I'm not saying all crime is a fiction made up by the media. But "if it bleeds, it leads" is the old newsroom adage.
Newspapers don't do "proportionate".
IT was ever thus. But what happened in the early years of the new century is that the Left started trying to surf this crime panic. Finding that social justice, economic growth and workingclass solidarity were no longer enough to motivate Labour's traditional vote, the party turned from class politics to street politics. It embraced the law and order postures that used to be so successful for the Tories in working class constituencies such as Cathcart.
Now, there's no doubt this is what many voters want - politicians testify to the sense of panic on the doorsteps.
Crime hits those at the bottom of the social scale in run-down council estates far more harshly than the middle classes in leafy suburbs. Former left-wing Labour MSPs, such as Johann "hammer of the neds" Lamont of Glasgow Pollok, are only reflecting the concerns of electorate.
But while you develop policies for the crime wave, it is very difficult to do anything about the media wave. You can't lock up editors. They will continue to report, in pornographic detail, every evil and misfortune to hit ordinary people in their areas, and their readers will want something done about it.
Moreover, cracking down on crime is all very well, but there is also the question of justice. The police simply can't go around slapping dispersal orders on every young person on a city street corner on a Saturday night if they are doing nothing wrong. Yet many local people now regard the very presence of groups of young people as a threat.
And yes, the police could be doing more, by just being there.
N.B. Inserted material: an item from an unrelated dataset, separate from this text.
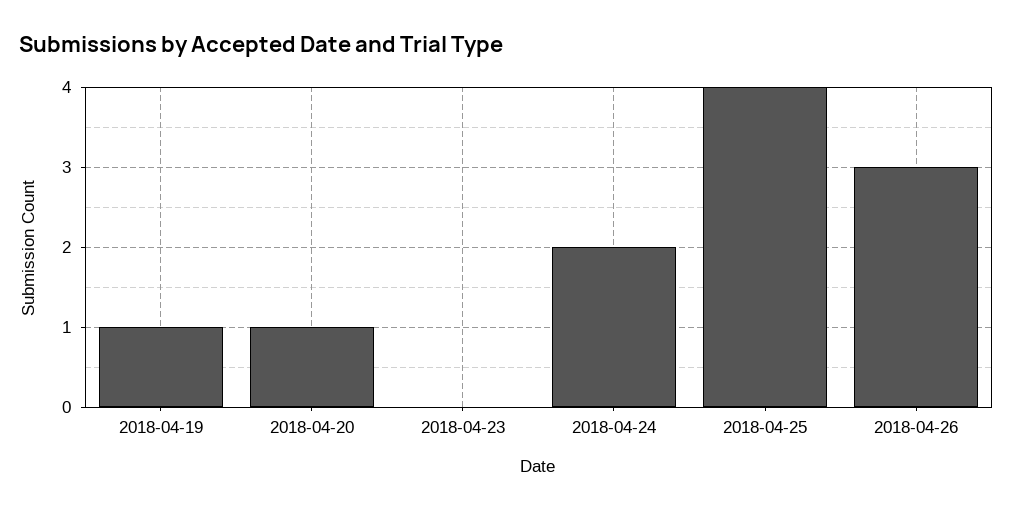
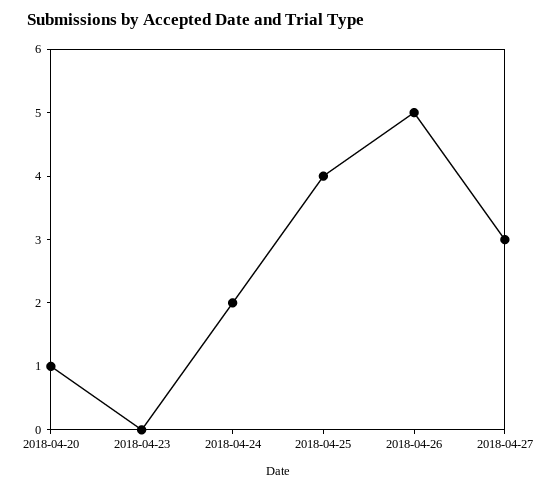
2018-04-19: 1 -> none
2018-04-26: 3 -> 5
2018-04-27: none -> 3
There's nothing like a bobby on the beat to make people feel secure. But the police say they are up to their eyes in paperwork, thanks to Executive policies.
Last week, McConnell attacked the police for inundating the Children's Hearings system with spurious cases.
These were not offenders, but children at risk of abuse in the family home.
However, this is a result of McConnell's own campaign to protect children, launched after the death of baby Caleb Ness at the hands of his violent father in 2001. He called for all the agencies to take greater care of children in homes with violent or drug-taking adults. The result was that officials now automatically refer such children.
Those who live by the tabloid, die by the tabloid. The FM is sincere in his concern about crime, but he is fighting a phantom, and the phantom is winning.